[Web page edit records]
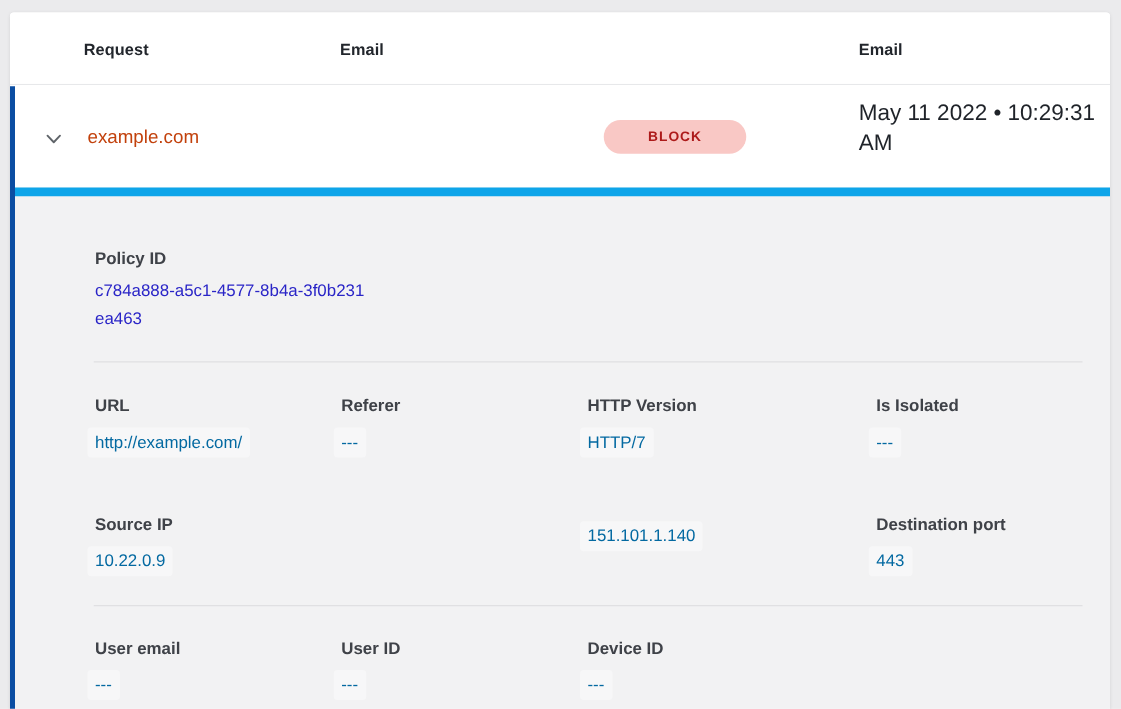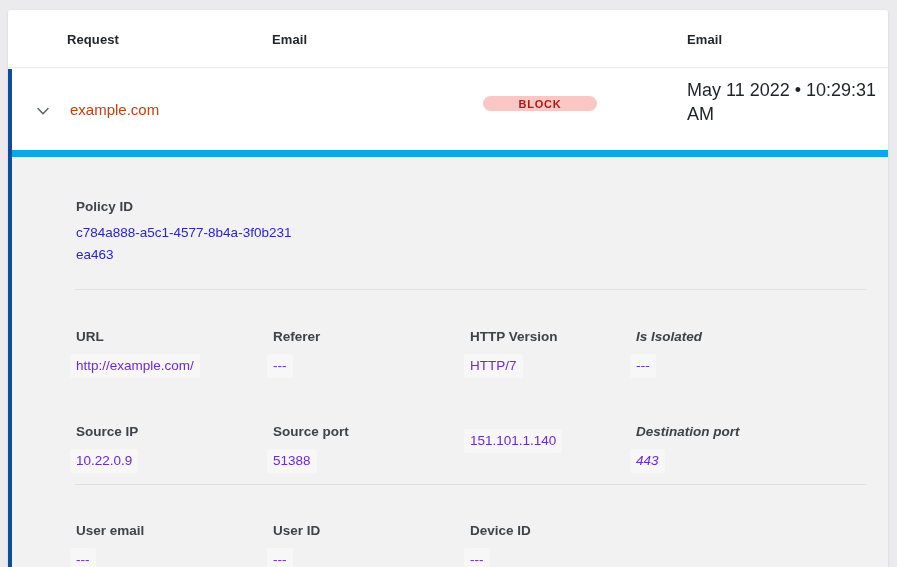--- a/index.html
+++ b/index.html
@@ -56,7 +56,7 @@
     font-size: 15px; color: #24272d;
   }
   .badge {
-    position: absolute; left: 475px; top: 27px; width: 114px; height: 15px;
+    position: absolute; left: 475px; top: 27px; width: 114px; height: 27px;
     background: #f9c8c5; border-radius: 14px;
     display: flex; align-items: center; justify-content: center;
     font-size: 11px; font-weight: 700; letter-spacing: 0.8px; color: #ad1a1a;

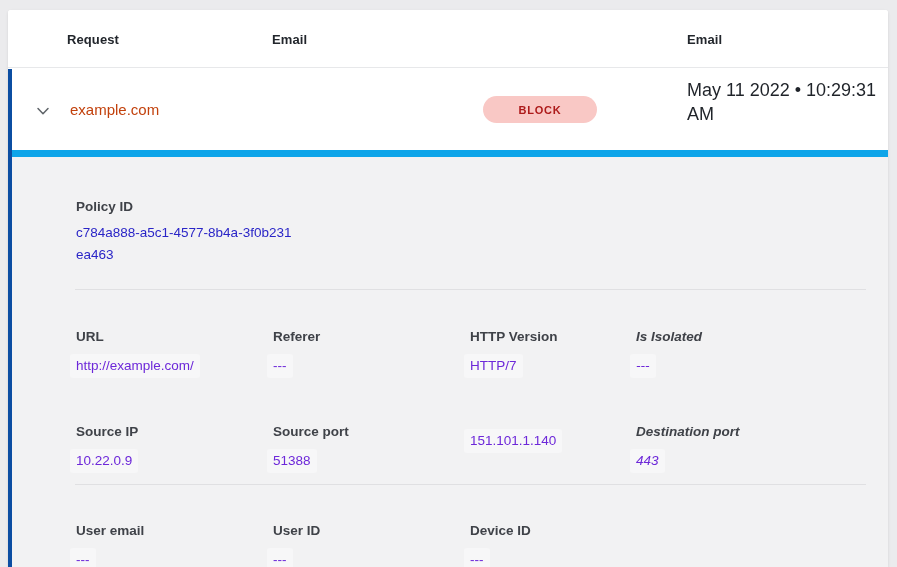--- a/index.html
+++ b/index.html
@@ -86,7 +86,7 @@
   .divider.d1 { top: 132px; }
   .divider.d2 { top: 327px; }
 
-  .cell { position: absolute; width: 190px; margin-top: 12px; }
+  .cell { position: absolute; width: 190px; }
   .cell .lbl {
     font-size: 13.5px; font-weight: 700; color: #3f4248; line-height: 20px;
   }

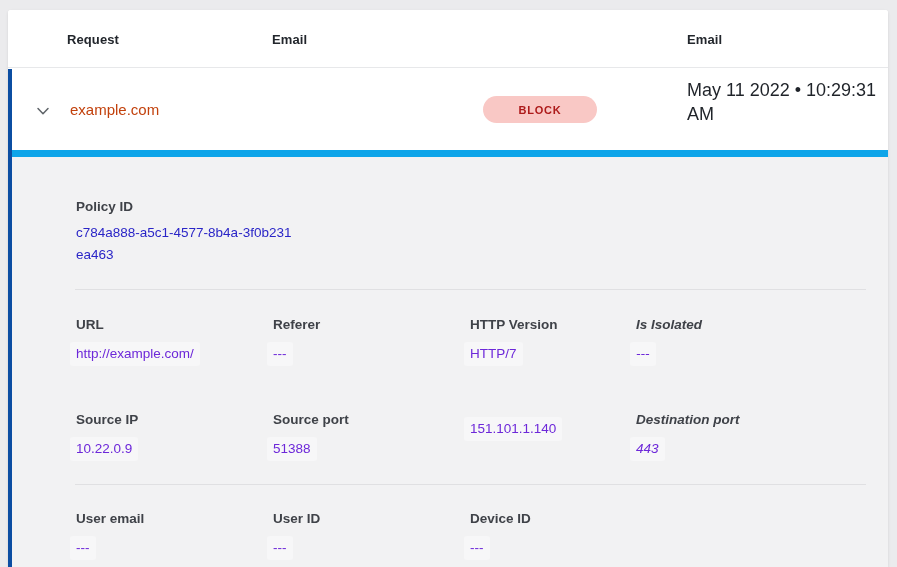--- a/index.html
+++ b/index.html
@@ -98,7 +98,7 @@
     padding: 2px 6px; margin: -2px -6px;
   }
   
-  .colA { left: 68px; }  .colB { left: 265px; }  .colC { left: 462px; }  .colD { left: 628px; font-style: italic; }
+  .colA { left: 68px; }  .colB { left: 265px; }  .colC { left: 462px; }  .colD { left: 693px; }
   
   .rowA { top: 158px; }  .rowB { top: 253px; }  .rowC { top: 352px; }
 </style>

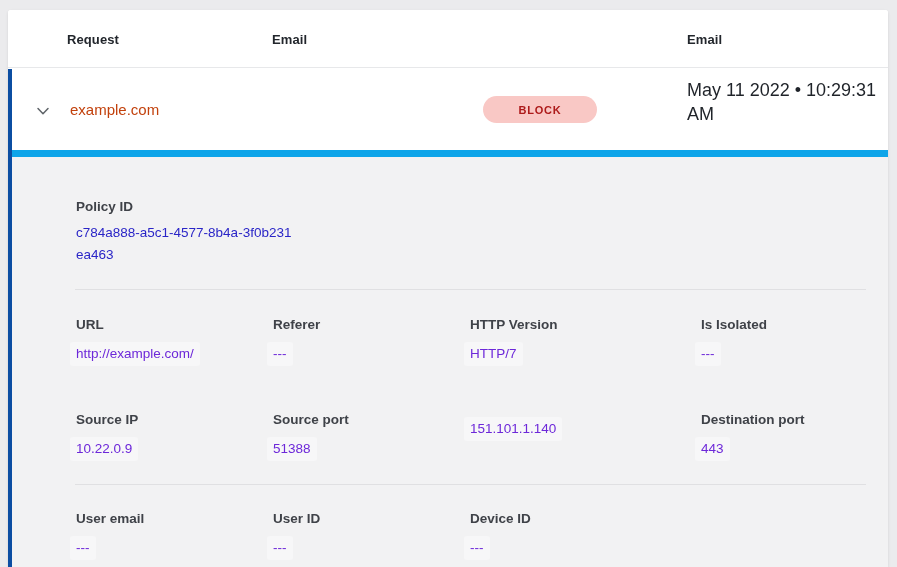--- a/index.html
+++ b/index.html
@@ -91,7 +91,7 @@
     font-size: 13.5px; font-weight: 700; color: #3f4248; line-height: 20px;
   }
   .cell .val {
-    margin-top: 9px; font-size: 13.5px; color: #6d28d9; line-height: 20px;
+    margin-top: 9px; font-size: 13.5px; color: #0369a1; line-height: 20px;
   }
   .cell .val .val-chip {
     display: inline-block; background: #f7f7f8; border-radius: 3px;

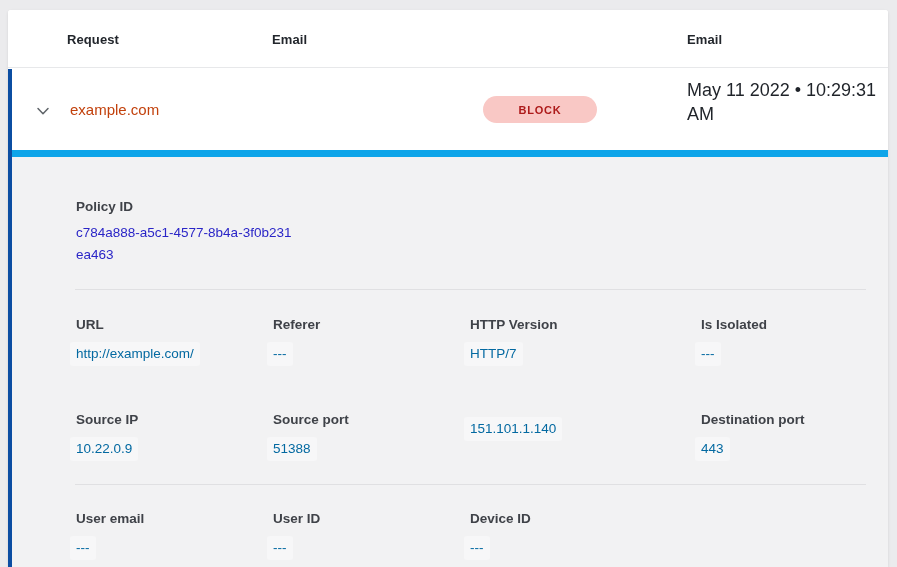--- a/index.html
+++ b/index.html
@@ -158,10 +158,6 @@
       <div class="lbl">Source IP</div>
       <div class="val"><span class="val-chip">10.22.0.9</span></div>
     </div>
-    <div class="cell colB rowB">
-      <div class="lbl">Source port</div>
-      <div class="val"><span class="val-chip">51388</span></div>
-    </div>
     <div class="cell colC rowB">
       <div class="val"><span class="val-chip">151.101.1.140</span></div>
     </div>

- [WHAT YOU NEED TO DO]: Could you set down the data exactly as given, minus its pictures?

- [SOLUTION TO THE EXERCISE]:
--- a/index.html
+++ b/index.html
@@ -56,7 +56,7 @@
     font-size: 15px; color: #24272d;
   }
   .badge {
-    position: absolute; left: 475px; top: 27px; width: 114px; height: 15px;
+    position: absolute; left: 475px; top: 27px; width: 114px; height: 27px;
     background: #f9c8c5; border-radius: 14px;
     display: flex; align-items: center; justify-content: center;
     font-size: 11px; font-weight: 700; letter-spacing: 0.8px; color: #ad1a1a;

--- a/index.html
+++ b/index.html
@@ -86,7 +86,7 @@
   .divider.d1 { top: 132px; }
   .divider.d2 { top: 327px; }
 
-  .cell { position: absolute; width: 190px; margin-top: 12px; }
+  .cell { position: absolute; width: 190px; }
   .cell .lbl {
     font-size: 13.5px; font-weight: 700; color: #3f4248; line-height: 20px;
   }

--- a/index.html
+++ b/index.html
@@ -98,7 +98,7 @@
     padding: 2px 6px; margin: -2px -6px;
   }
   
-  .colA { left: 68px; }  .colB { left: 265px; }  .colC { left: 462px; }  .colD { left: 628px; font-style: italic; }
+  .colA { left: 68px; }  .colB { left: 265px; }  .colC { left: 462px; }  .colD { left: 693px; }
   
   .rowA { top: 158px; }  .rowB { top: 253px; }  .rowC { top: 352px; }
 </style>

--- a/index.html
+++ b/index.html
@@ -91,7 +91,7 @@
     font-size: 13.5px; font-weight: 700; color: #3f4248; line-height: 20px;
   }
   .cell .val {
-    margin-top: 9px; font-size: 13.5px; color: #6d28d9; line-height: 20px;
+    margin-top: 9px; font-size: 13.5px; color: #0369a1; line-height: 20px;
   }
   .cell .val .val-chip {
     display: inline-block; background: #f7f7f8; border-radius: 3px;

--- a/index.html
+++ b/index.html
@@ -158,10 +158,6 @@
       <div class="lbl">Source IP</div>
       <div class="val"><span class="val-chip">10.22.0.9</span></div>
     </div>
-    <div class="cell colB rowB">
-      <div class="lbl">Source port</div>
-      <div class="val"><span class="val-chip">51388</span></div>
-    </div>
     <div class="cell colC rowB">
       <div class="val"><span class="val-chip">151.101.1.140</span></div>
     </div>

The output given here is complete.